Thursday, May 26, 2011

Arriving At Now

For the past 20 years, I've read and re-read "Zen Mind, Beginner's Mind" by Shunryu Suzuki as part of my meditation practice.

Today, the following sentence leaped out at me and made sense:


"We should appreciate what we are doing. There is no preparation for something else."


Suddenly, even as I sat there, the expectation of future experience stopped intervening in the actual experience, and I sat at peace for some time. I'm floating in and out of it now, in the face of what my unfolding life today brings, but I can access it when I stop and realize it again:

There is no preparation for something else. This is it.

_______

Since December, I've been in a dark place, struggling to re-version my experience of living, struggling to figure out "what I want to do when I grow up," even as I approach my 58th birthday in a few weeks.

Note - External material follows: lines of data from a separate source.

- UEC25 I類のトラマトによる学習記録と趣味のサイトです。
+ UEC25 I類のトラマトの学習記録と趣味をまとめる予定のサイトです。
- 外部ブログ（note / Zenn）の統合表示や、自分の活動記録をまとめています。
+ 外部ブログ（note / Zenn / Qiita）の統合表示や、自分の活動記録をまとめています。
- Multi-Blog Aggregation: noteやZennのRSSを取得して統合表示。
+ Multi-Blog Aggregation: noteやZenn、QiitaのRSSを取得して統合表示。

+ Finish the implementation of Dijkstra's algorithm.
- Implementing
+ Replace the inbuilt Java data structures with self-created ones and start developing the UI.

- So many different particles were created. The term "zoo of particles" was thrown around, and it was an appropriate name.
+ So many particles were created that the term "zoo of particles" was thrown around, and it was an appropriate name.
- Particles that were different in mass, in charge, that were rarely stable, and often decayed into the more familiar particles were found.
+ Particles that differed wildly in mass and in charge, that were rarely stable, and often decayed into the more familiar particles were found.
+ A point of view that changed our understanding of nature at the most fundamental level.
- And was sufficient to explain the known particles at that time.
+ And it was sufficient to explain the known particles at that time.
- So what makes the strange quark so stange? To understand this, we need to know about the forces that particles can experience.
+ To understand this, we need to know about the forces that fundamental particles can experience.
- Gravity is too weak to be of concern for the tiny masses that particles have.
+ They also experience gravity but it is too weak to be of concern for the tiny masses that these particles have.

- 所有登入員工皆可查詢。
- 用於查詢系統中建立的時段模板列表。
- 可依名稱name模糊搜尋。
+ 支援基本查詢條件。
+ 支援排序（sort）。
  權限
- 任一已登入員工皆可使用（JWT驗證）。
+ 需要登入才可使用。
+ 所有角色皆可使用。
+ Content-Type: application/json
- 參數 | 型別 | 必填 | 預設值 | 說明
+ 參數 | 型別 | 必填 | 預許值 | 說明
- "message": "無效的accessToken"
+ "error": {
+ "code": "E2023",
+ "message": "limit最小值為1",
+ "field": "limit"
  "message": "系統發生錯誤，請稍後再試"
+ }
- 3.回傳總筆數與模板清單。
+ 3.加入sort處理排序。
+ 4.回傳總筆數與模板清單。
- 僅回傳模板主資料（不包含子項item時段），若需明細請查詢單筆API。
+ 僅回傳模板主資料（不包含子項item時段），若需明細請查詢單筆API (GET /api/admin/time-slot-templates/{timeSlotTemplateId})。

With a good therapist, with a good life coach, with a journaling community, and with a lot of work, I've finally learned a few things:

- Let go of controlling emotions. Let them be, look at them with curiosity, and see what you can learn from them. You are not your emotions.

- A goal to achieve a thing is different from a goal to achieve an experience, a state of mind. The former are stepping stones to achieving the latter -- and, at the same time, results of achieving the latter.

- All there is, is this. The rest is residue of the experience.

I feel ready to re-version now. No. That's not right. I am already re-versioned. There is no preparation for something else. From now on, it's about experiencing and exploring and creating -- and trusting the process and myself.